I have a data frame of a few thousand rows. There is a column where each value in that column appears exactly twice. I want to locate the index of each matching value. The column looks like so:
col
1 cat
2 dog
3 bird
4 dog
5 bird
6 cat
And I would like to know the corresponding index where the match appears so it would return something like this:
[1] 6 4 5 2 3 1
CodePudding user response:
Group by the values in col, and use np.roll to shift group indices by 1 :
(the last index comes to front)
s = df['col']
s.groupby(s).transform(lambda x: np.roll(x.index, 1))
Result:
1 6
2 4
3 5
4 2
5 3
6 1
Name: col, dtype: int64
CodePudding user response:
You can use the following to get a list of all the index's for each word in col
df.reset_index().groupby(['col'])['index'].apply(list).reset_index(name='matching_index')
CodePudding user response:
This works for me:
df = pd.DataFrame(['Car','Bike','Truck','Car','Airplane'])

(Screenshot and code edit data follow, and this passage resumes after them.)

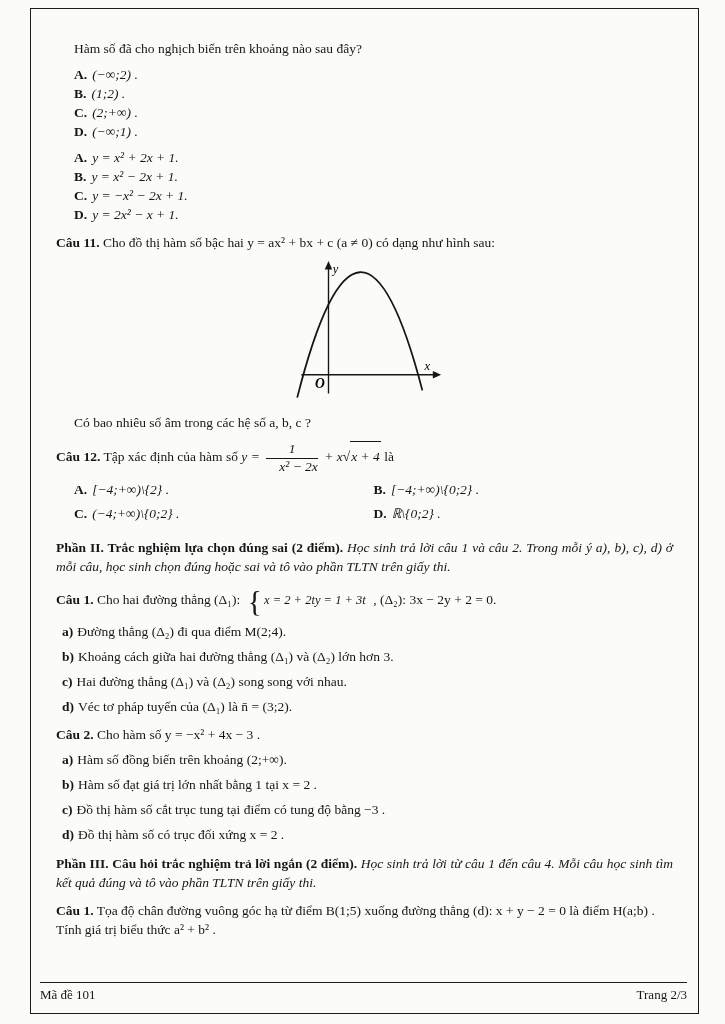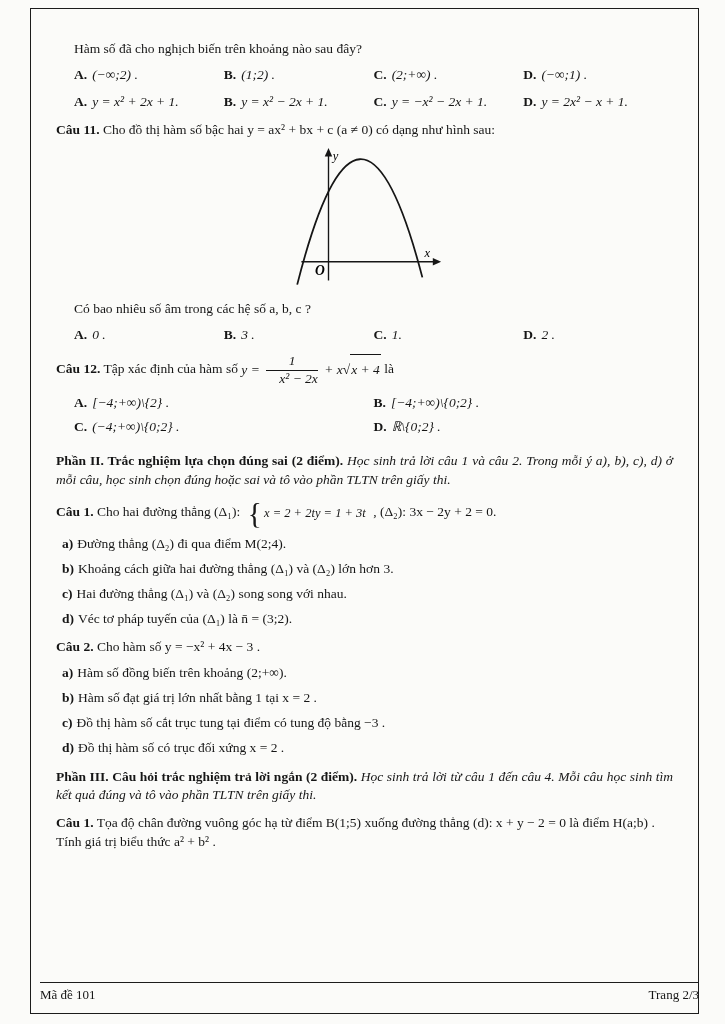"A. (−∞;2) ." .opts4 { flex-direction: none -> column }
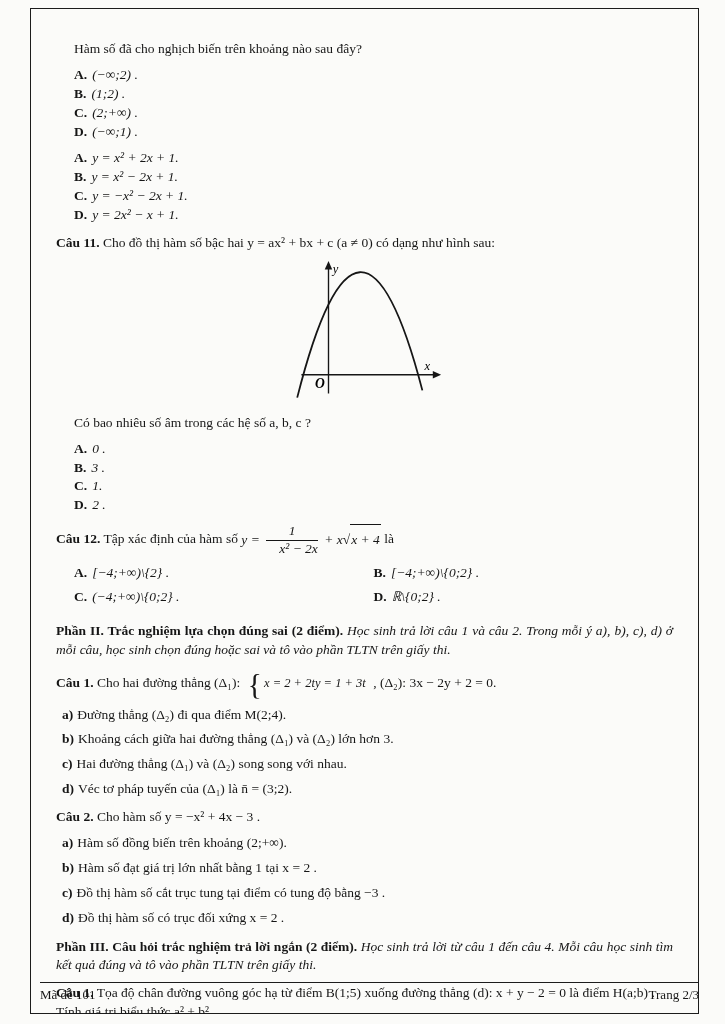"A. 0 ." div.opts4 { html: <div> <div><b>A.</b><span>0 .</span></div> <div><b>B.</b><span>3 .</span></div> <div><b>C.</b><span>1.</span></div> <div><b>D.</b><span>2 .</span></div> </div> -> none }
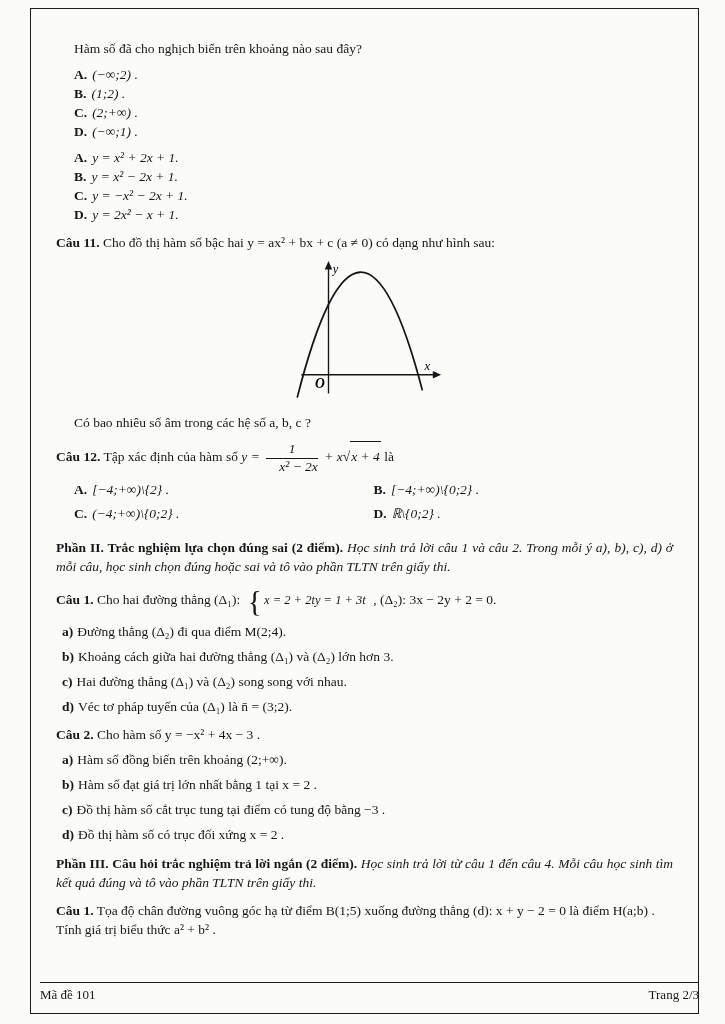"Mã đề 101" .footer { right: 26px -> 38px }
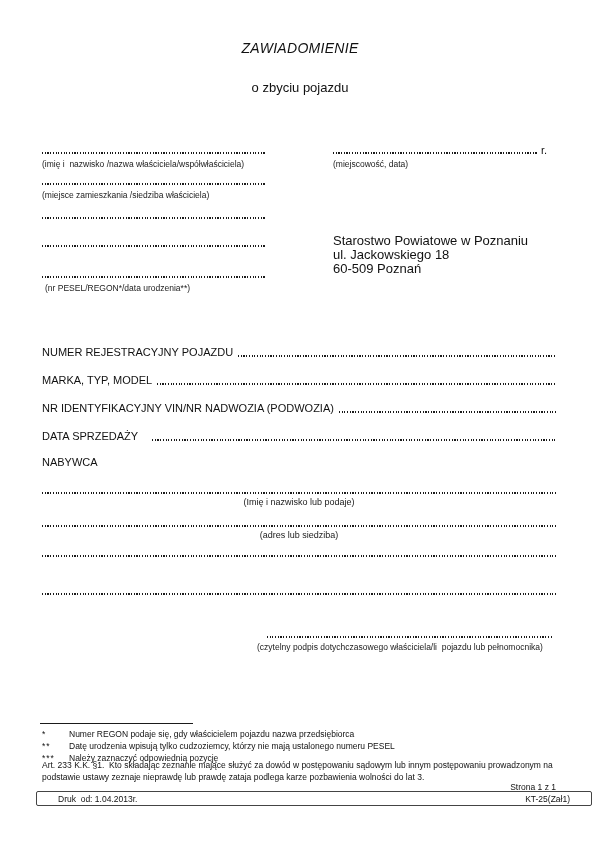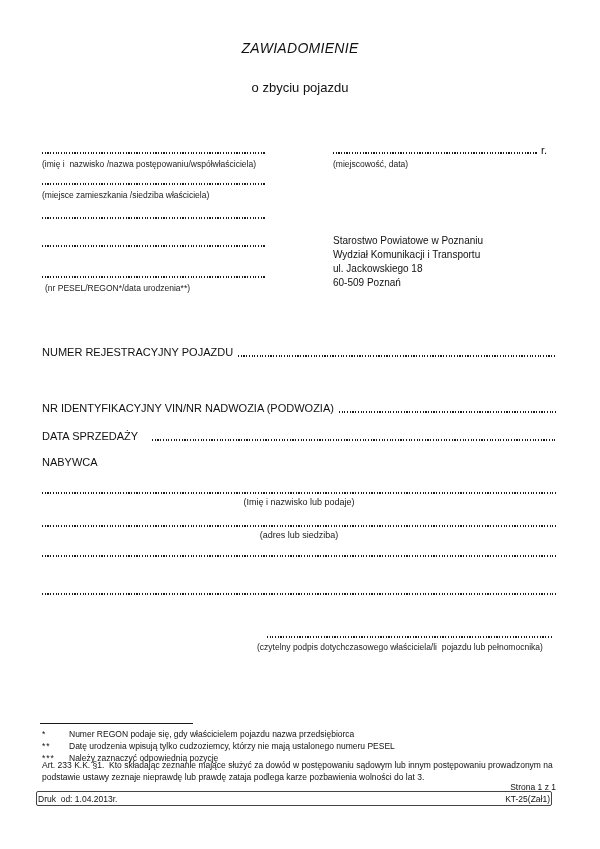"(imię i nazwisko /nazwa" div.abs { text: postępowaniu/współwłaściciela -> właściciela/współwłaściciela }
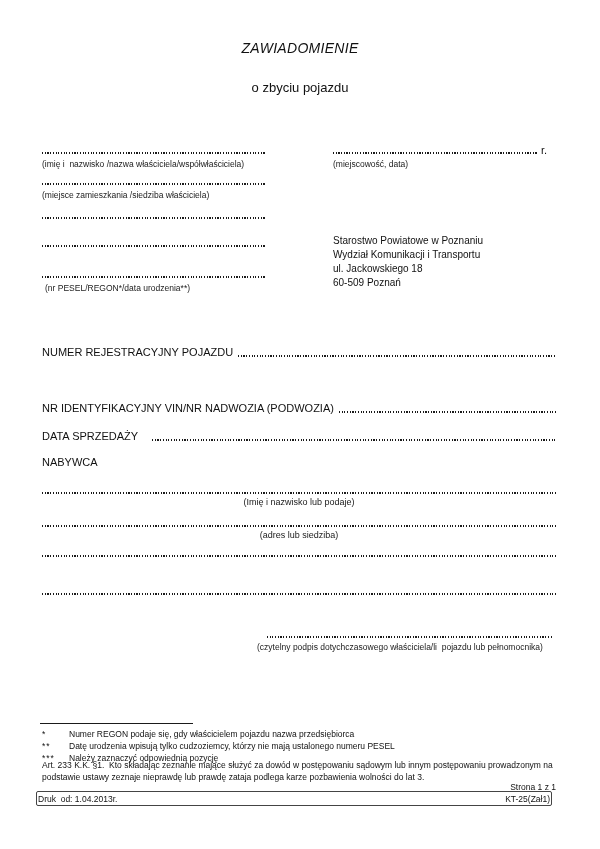"Starostwo Powiatowe w Poznaniu" .address { font-size: 10px -> 13px }
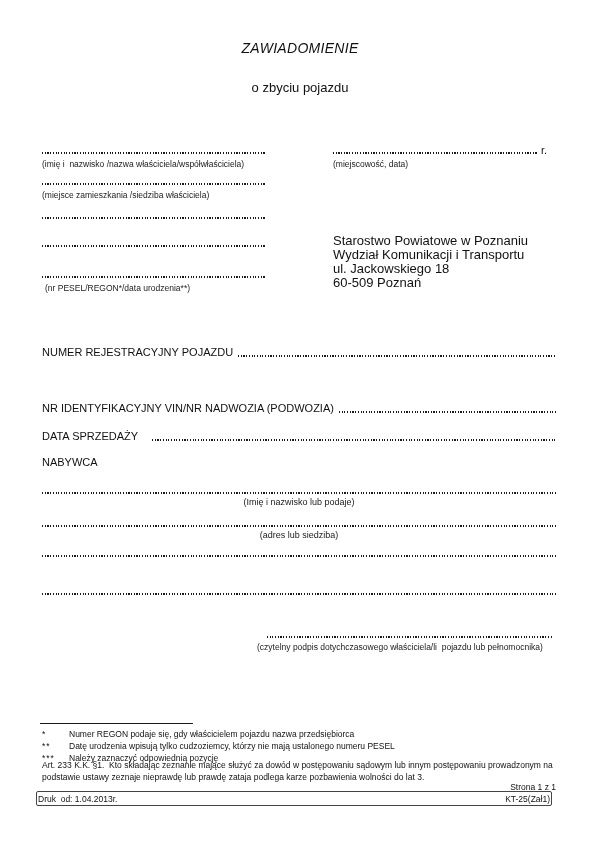"Wydział Komunikacji i Transportu" div { html: <div>Wydział Komunikacji i Transportu</div> -> none }
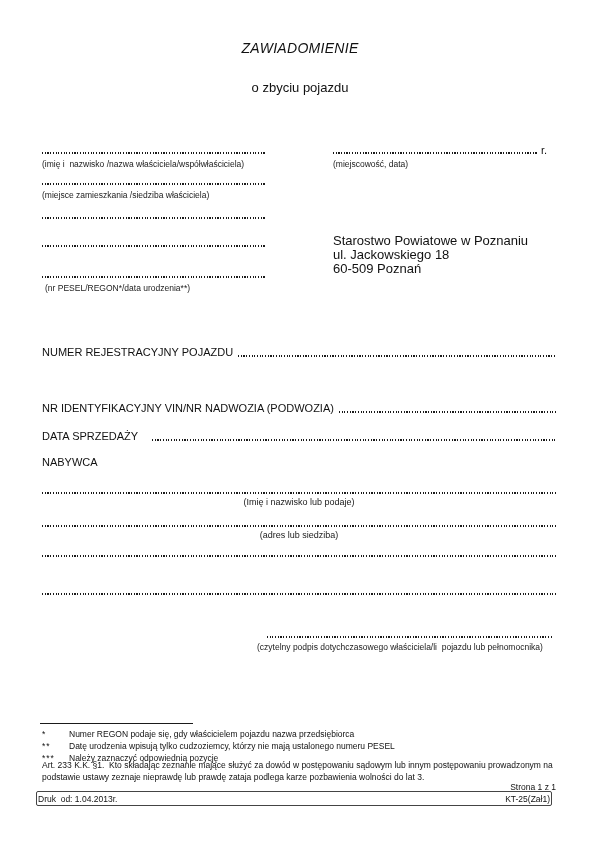"MARKA, TYP, MODEL" div.abs { html: none -> <div> <span>MARKA, TYP, MODEL</span> <div></div> </div> }
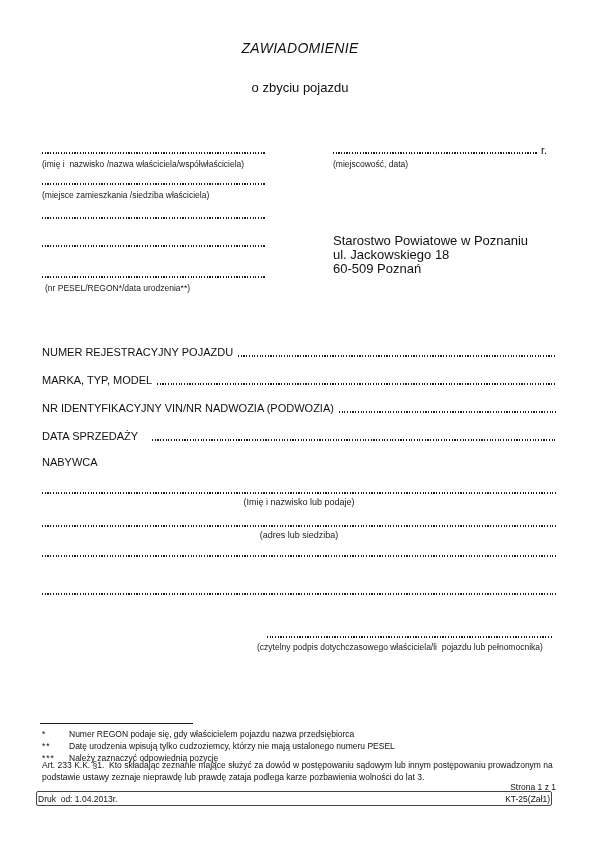"Druk od: 1.04.2013r." .fbox { padding: 0 1px -> 0 21px }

df.columns = ["Something"]
duplicateRows = df[df.duplicated()] # Just this line makes the magic =)
duplicateRows
The Output:
Something
3 Car
To consider:
df[df.duplicated()] Find Duplicate Rows Across All Columns, if you want to keep the last value, you can use df[df.duplicated(keep='last')]. And if you need find duplicates in a specific columns, you can use: df[df.duplicated(['column1', 'column2'])]